Third and relatedly, it is not clear precisely what relief Soto is seeking. He states that it is “uncertain” whether he is entitled to receive First Step Act Credits, and “unclear” whether BOP will apply credits to reduce his sentence. If Soto is challenging the BOP's calculation of his time credits, that challenge should be raised in a petition for writ of habeas corpus under 28 U.S.C. § 2241. Petitions for writ of habeas corpus are the proper vehicle by which to challenge the manner in which a sentence is executed or computed, rather than the validity of the sentence itself. Capaldi v. Pontesso, 135 F.3d 1122, 1123 (6th Cir. 1998). The gravamen of Soto's claim for relief is that “his release date has not been adjusted” to account for the time credits he has earned. That claim addresses the length of his sentence, not the validity of his conviction, and therefore it properly should be attacked through a habeas petition.
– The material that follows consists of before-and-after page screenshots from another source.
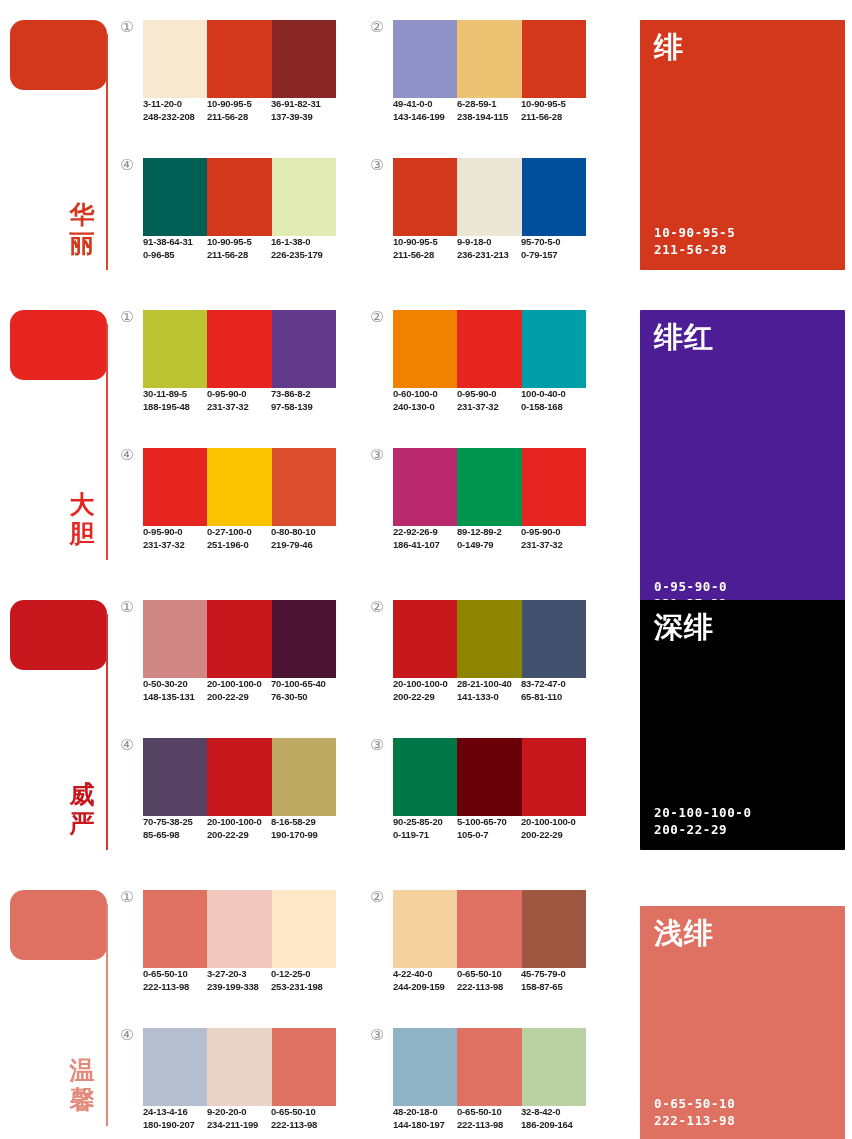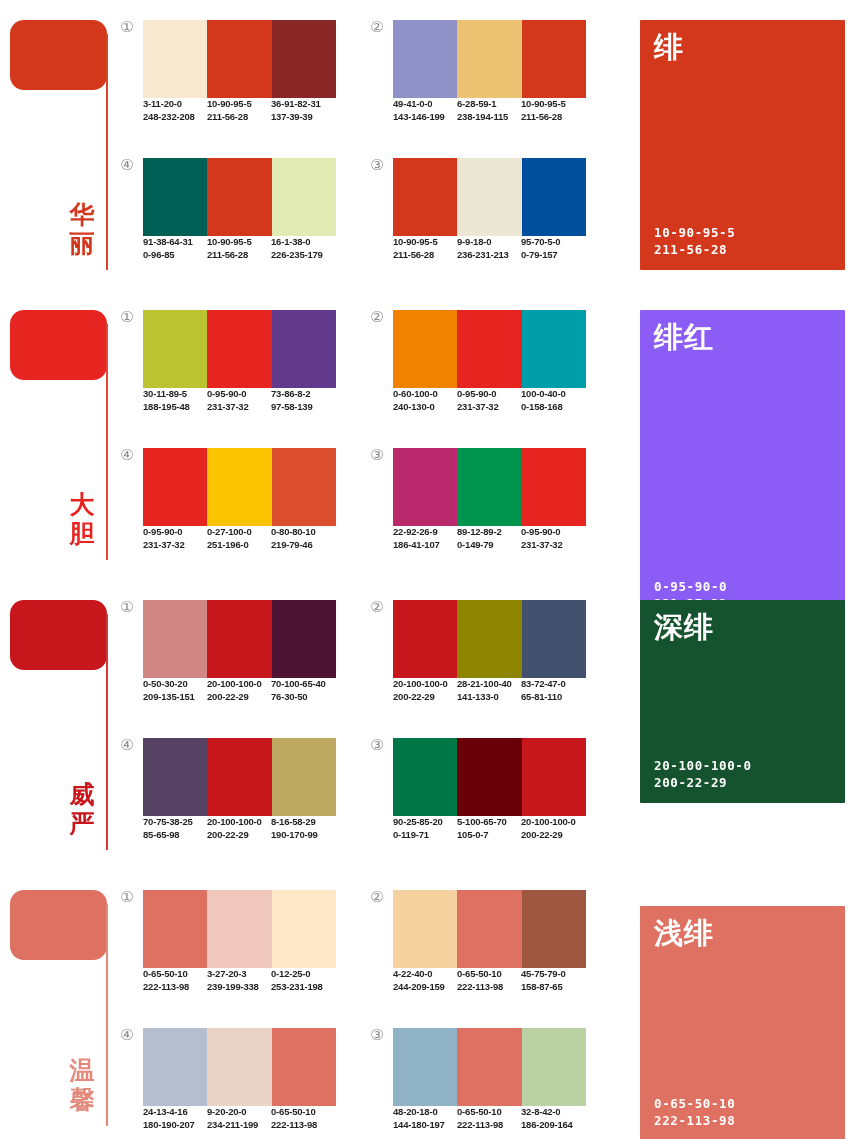"绯红" div.panel { background: #8b5cf6 -> #4c1d95 }
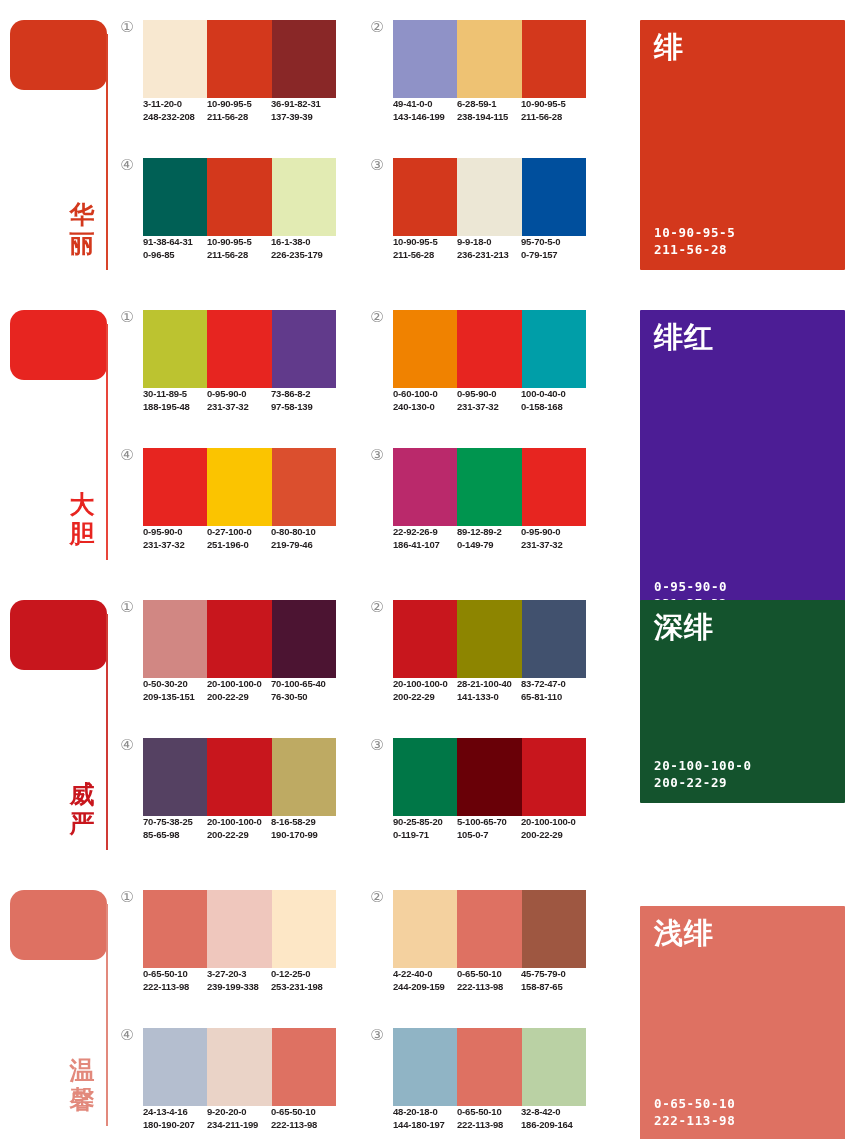"深绯" div.panel { background: #14532d -> #000000; height: 203px -> 250px }
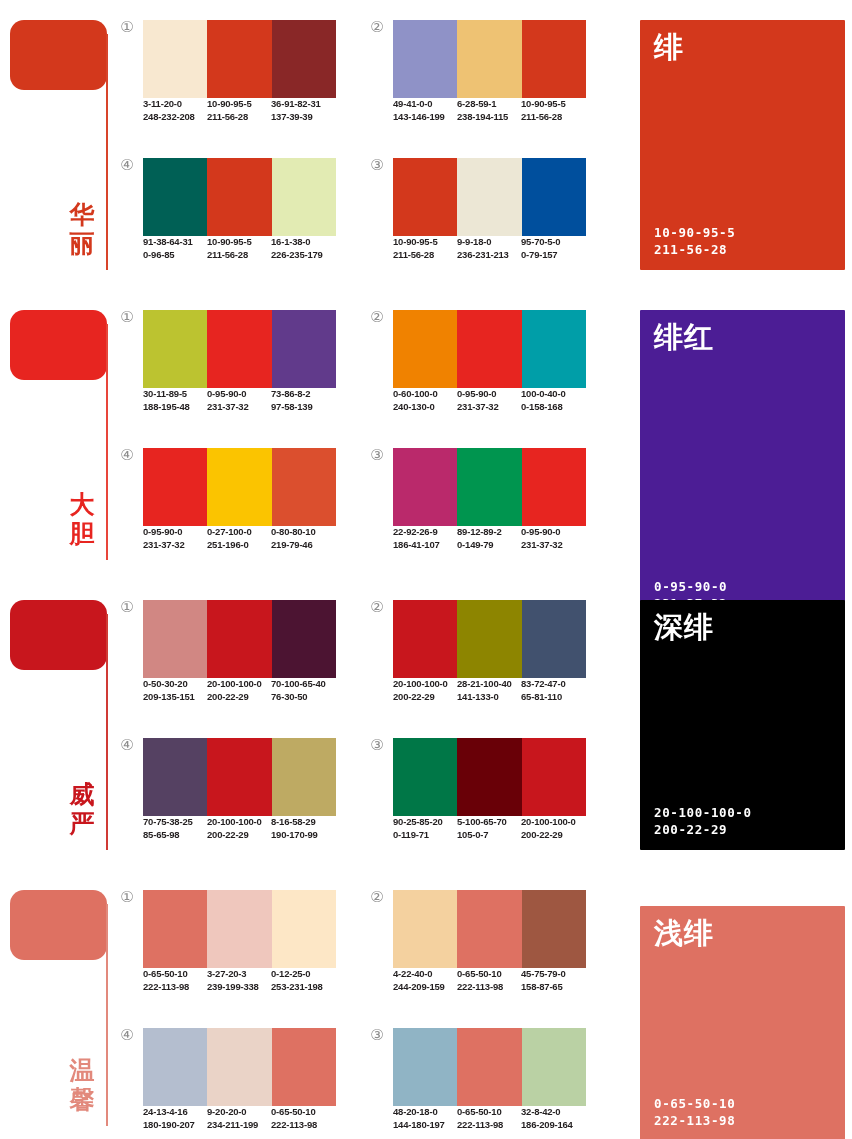"209-135-151" div { text: 209-135-151 -> 148-135-131 }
Finally, even if the Court were to construe Soto's motion as a habeas petition, Soto is unable to demonstrate that his sentence “was imposed in violation of the Constitution or laws of the United States,” exceeds the maximum penalty allowed by law, or it “is otherwise subject to collateral attack.” 28 U.S.C. § 2255(a). Although 18 U.S.C. § 3632(d) provides that prisoners “who successfully complete[] evidence-based recidivism reduction programming or productive activities[] shall earn time credits” leading to their early release, the statute explicitly exempts prisoners who are “subject to a final order of removal under any provision of the immigration laws,” id. at § 3632(d)(4)(E)(i). Soto concedes that he is a deportable alien, and all but concedes that he statutorily is ineligible to benefit from time credits under the First Step Act. Because the First Step Act categorically excludes Soto from the relief he seeks, Soto cannot demonstrate that his sentence is “outside the statutory limits” or otherwise plagued by constitutional or fundamental error. See Short v. United States, 471 F.3d 686, 691 (6th Cir. 2006) (quoting Mallett v. United States, 334 F.3d 491, 496-97 (6th Cir. 2003)). Categorizing his compassionate release motion as a habeas petition therefore does not help him.
C.
Because Soto has not demonstrated extraordinary and compelling reasons to reduce his sentence, the Court need not discuss the relevant section 3553(a) factors. United States v. Navarro, 986 F.3d 668, 670 (6th Cir. 2021). The Court also may “presume” that the balancing of the section 3553(a) factors it completed just last year at Soto's resentencing “remains an accurate assessment as to whether those factors justify a sentence reduction” today and weighs against a sentence reduction. United States v. Sherwood, 986 F.3d 951, 954 (6th Cir. 2021).
III.
Soto has exhausted his administrative remedies. However, he has not demonstrated that compassionate release under 18 U.S.C. § 3582(c)(1)(A)(i) is justified.
Accordingly, it is ORDERED that the defendant's motion for compassionate release (ECF No. 777) is DENIED.